> WORK ORDER
The line with "total: 236.22 -> 86.68", the line with "total: 823.82 -> 585.99", and all lines between them in the material below: return these exactly, and no others.

> EXERCISE INPUT
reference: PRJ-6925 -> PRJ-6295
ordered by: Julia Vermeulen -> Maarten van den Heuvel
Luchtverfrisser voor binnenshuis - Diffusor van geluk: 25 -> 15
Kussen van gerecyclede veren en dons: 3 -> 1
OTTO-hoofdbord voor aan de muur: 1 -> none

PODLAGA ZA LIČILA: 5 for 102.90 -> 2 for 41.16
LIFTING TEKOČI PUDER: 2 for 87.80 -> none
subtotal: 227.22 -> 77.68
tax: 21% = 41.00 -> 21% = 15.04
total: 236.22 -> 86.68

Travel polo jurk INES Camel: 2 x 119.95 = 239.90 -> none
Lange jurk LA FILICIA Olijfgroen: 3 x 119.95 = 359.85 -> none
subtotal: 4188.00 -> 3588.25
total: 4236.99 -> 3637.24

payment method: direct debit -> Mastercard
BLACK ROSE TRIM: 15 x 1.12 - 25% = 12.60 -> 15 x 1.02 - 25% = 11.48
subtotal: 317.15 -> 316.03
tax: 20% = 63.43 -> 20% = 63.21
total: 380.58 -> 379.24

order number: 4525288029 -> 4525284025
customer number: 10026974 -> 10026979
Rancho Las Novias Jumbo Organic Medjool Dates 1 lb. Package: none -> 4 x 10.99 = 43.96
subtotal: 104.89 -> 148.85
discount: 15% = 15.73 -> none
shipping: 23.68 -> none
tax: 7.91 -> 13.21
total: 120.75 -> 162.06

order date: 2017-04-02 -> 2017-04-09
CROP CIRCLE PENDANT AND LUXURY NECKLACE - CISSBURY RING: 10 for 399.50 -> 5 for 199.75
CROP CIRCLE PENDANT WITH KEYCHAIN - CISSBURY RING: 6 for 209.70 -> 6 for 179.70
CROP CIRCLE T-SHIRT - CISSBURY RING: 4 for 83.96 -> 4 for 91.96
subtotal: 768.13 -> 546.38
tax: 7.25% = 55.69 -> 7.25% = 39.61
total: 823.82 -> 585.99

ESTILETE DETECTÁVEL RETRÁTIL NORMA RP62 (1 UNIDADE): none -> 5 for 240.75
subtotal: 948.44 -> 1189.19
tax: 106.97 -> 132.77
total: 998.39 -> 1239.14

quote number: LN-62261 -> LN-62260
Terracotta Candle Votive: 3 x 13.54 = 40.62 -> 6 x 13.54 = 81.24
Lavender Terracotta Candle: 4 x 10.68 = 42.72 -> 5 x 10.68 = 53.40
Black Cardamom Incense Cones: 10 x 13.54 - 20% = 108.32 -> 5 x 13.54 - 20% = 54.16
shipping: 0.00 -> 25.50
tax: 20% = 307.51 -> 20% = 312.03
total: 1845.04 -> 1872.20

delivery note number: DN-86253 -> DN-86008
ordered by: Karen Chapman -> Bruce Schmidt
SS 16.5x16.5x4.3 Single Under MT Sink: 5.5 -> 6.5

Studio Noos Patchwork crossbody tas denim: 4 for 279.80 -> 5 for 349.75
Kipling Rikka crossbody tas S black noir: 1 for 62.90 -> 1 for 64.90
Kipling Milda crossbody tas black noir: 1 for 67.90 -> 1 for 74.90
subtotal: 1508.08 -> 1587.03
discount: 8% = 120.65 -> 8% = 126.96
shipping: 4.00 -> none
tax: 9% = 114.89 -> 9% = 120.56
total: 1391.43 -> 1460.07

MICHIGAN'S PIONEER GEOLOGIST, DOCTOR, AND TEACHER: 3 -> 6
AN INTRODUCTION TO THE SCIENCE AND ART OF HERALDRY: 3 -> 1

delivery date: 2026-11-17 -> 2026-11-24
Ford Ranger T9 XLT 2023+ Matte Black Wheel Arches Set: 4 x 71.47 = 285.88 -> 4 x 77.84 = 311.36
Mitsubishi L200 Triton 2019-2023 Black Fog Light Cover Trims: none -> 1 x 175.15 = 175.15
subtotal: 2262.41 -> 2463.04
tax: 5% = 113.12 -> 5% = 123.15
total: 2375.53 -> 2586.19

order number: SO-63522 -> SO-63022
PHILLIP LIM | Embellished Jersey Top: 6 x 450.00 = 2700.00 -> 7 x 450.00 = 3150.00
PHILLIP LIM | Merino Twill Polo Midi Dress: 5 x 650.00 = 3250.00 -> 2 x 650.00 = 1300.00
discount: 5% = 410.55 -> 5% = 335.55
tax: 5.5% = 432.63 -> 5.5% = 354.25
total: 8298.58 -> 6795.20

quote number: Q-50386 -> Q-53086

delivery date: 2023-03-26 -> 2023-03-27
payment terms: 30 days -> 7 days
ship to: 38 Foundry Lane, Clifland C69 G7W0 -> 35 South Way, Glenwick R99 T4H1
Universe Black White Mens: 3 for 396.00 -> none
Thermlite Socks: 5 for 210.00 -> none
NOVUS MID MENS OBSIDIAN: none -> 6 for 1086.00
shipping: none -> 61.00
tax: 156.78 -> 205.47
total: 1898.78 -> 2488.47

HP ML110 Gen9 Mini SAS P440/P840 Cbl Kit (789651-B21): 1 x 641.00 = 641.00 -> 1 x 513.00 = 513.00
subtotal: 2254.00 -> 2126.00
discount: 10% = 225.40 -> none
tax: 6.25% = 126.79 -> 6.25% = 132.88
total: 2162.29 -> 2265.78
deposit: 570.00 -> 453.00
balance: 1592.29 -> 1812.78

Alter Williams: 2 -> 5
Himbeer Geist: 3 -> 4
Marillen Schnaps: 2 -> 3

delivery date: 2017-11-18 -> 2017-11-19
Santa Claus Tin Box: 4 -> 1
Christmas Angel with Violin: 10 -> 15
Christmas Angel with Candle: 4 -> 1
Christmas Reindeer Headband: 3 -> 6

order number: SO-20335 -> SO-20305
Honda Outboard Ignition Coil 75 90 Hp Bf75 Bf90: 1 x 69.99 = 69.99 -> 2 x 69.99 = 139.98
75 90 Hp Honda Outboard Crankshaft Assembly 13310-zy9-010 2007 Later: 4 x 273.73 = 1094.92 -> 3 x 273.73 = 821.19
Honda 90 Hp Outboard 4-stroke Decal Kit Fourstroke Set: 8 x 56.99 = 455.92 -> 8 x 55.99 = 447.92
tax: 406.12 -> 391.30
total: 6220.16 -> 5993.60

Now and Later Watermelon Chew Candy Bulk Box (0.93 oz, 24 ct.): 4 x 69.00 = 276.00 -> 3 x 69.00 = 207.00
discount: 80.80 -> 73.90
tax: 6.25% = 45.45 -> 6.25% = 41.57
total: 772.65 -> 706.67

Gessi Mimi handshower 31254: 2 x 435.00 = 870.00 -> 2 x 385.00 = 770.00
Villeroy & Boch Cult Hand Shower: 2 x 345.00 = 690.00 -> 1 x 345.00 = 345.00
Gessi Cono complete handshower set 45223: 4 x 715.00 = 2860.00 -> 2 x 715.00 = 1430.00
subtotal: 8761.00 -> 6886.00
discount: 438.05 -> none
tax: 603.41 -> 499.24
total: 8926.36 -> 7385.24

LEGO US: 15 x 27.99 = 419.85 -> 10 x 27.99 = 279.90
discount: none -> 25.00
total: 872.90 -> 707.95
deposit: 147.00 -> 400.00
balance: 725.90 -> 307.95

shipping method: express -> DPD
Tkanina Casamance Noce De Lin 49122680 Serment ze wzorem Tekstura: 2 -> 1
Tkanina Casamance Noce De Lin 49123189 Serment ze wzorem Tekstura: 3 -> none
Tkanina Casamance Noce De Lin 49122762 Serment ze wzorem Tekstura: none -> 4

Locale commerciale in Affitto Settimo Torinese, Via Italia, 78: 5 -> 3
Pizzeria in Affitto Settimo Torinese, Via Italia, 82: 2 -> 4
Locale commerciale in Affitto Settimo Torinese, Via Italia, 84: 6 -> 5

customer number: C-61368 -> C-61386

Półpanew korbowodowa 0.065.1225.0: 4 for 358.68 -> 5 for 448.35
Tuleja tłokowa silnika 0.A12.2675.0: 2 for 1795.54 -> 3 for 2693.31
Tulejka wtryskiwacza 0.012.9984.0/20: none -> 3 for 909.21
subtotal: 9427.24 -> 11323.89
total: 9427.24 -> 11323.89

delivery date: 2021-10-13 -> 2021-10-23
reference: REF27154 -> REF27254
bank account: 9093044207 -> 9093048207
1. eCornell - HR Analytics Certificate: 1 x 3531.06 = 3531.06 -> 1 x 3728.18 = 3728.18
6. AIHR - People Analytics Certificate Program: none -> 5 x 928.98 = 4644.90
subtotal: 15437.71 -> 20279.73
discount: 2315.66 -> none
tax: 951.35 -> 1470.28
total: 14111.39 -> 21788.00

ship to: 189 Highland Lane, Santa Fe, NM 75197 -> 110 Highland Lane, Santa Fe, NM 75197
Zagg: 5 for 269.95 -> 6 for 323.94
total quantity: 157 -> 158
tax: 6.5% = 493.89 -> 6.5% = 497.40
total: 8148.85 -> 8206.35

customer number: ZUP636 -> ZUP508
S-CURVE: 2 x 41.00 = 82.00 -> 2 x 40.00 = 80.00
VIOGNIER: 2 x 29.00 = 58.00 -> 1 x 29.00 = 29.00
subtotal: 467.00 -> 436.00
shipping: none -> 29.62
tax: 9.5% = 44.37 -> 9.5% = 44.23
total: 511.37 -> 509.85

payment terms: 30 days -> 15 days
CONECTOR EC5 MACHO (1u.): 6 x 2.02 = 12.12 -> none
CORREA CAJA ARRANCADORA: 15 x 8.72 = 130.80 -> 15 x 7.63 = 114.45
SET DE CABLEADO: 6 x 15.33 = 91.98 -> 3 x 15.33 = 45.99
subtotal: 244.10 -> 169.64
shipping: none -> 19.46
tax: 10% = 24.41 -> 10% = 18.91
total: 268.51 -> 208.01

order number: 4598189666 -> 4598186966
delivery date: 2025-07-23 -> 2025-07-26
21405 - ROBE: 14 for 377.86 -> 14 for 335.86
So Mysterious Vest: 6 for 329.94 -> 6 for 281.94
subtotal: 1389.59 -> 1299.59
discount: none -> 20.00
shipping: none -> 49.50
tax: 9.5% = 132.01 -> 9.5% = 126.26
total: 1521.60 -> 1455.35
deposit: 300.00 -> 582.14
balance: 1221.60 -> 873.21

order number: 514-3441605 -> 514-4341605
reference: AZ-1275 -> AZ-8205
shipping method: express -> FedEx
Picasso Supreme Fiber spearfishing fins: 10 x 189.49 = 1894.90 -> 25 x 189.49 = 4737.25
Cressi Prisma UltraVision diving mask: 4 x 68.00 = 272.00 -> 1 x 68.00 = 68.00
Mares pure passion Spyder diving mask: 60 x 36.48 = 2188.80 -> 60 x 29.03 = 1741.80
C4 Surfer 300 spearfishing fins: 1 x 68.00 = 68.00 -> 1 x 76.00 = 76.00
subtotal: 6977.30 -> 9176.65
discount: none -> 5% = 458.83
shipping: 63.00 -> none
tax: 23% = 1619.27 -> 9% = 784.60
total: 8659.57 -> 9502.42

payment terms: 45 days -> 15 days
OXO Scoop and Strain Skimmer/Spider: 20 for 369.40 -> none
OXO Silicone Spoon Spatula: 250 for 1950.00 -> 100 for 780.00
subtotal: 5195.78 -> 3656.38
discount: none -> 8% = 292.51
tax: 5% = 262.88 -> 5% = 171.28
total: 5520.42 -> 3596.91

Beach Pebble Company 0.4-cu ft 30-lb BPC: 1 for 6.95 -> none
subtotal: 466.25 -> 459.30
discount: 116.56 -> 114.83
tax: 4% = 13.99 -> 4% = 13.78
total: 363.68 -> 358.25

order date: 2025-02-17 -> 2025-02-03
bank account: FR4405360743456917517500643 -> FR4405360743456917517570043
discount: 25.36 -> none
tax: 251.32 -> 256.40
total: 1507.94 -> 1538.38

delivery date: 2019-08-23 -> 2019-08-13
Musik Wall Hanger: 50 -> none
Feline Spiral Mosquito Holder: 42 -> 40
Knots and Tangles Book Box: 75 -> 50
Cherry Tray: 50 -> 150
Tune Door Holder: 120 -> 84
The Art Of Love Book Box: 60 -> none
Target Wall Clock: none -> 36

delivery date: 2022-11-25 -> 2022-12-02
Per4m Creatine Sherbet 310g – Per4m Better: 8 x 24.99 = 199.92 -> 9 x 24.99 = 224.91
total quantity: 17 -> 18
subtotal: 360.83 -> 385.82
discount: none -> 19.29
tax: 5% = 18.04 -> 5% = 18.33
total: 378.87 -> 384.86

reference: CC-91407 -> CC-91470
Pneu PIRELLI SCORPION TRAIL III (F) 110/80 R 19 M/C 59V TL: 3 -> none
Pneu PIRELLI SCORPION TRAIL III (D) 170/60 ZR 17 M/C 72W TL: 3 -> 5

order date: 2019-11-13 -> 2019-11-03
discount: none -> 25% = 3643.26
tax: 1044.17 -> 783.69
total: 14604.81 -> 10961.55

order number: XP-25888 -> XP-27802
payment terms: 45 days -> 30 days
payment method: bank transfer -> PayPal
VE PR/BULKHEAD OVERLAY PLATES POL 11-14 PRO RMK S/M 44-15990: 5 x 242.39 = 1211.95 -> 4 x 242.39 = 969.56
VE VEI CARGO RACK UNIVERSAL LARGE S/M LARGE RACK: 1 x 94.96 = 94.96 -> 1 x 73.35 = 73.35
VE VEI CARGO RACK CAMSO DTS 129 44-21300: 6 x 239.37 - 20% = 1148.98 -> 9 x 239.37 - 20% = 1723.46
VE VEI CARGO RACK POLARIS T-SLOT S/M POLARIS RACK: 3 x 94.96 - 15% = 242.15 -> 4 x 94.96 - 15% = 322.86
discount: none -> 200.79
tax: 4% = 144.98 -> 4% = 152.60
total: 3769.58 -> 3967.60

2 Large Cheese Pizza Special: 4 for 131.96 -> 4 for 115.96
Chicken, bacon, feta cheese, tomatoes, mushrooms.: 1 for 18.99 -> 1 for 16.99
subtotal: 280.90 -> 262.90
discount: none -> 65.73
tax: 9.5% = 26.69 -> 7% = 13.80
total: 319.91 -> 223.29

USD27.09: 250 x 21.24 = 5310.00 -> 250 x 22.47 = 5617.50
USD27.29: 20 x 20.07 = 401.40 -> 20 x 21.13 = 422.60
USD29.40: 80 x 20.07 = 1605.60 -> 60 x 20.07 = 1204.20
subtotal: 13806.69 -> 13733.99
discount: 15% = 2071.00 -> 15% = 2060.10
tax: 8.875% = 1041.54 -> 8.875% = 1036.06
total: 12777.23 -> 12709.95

> ANSWER SPACE
total: 236.22 -> 86.68

Travel polo jurk INES Camel: 2 x 119.95 = 239.90 -> none
Lange jurk LA FILICIA Olijfgroen: 3 x 119.95 = 359.85 -> none
subtotal: 4188.00 -> 3588.25
total: 4236.99 -> 3637.24

payment method: direct debit -> Mastercard
BLACK ROSE TRIM: 15 x 1.12 - 25% = 12.60 -> 15 x 1.02 - 25% = 11.48
subtotal: 317.15 -> 316.03
tax: 20% = 63.43 -> 20% = 63.21
total: 380.58 -> 379.24

order number: 4525288029 -> 4525284025
customer number: 10026974 -> 10026979
Rancho Las Novias Jumbo Organic Medjool Dates 1 lb. Package: none -> 4 x 10.99 = 43.96
subtotal: 104.89 -> 148.85
discount: 15% = 15.73 -> none
shipping: 23.68 -> none
tax: 7.91 -> 13.21
total: 120.75 -> 162.06

order date: 2017-04-02 -> 2017-04-09
CROP CIRCLE PENDANT AND LUXURY NECKLACE - CISSBURY RING: 10 for 399.50 -> 5 for 199.75
CROP CIRCLE PENDANT WITH KEYCHAIN - CISSBURY RING: 6 for 209.70 -> 6 for 179.70
CROP CIRCLE T-SHIRT - CISSBURY RING: 4 for 83.96 -> 4 for 91.96
subtotal: 768.13 -> 546.38
tax: 7.25% = 55.69 -> 7.25% = 39.61
total: 823.82 -> 585.99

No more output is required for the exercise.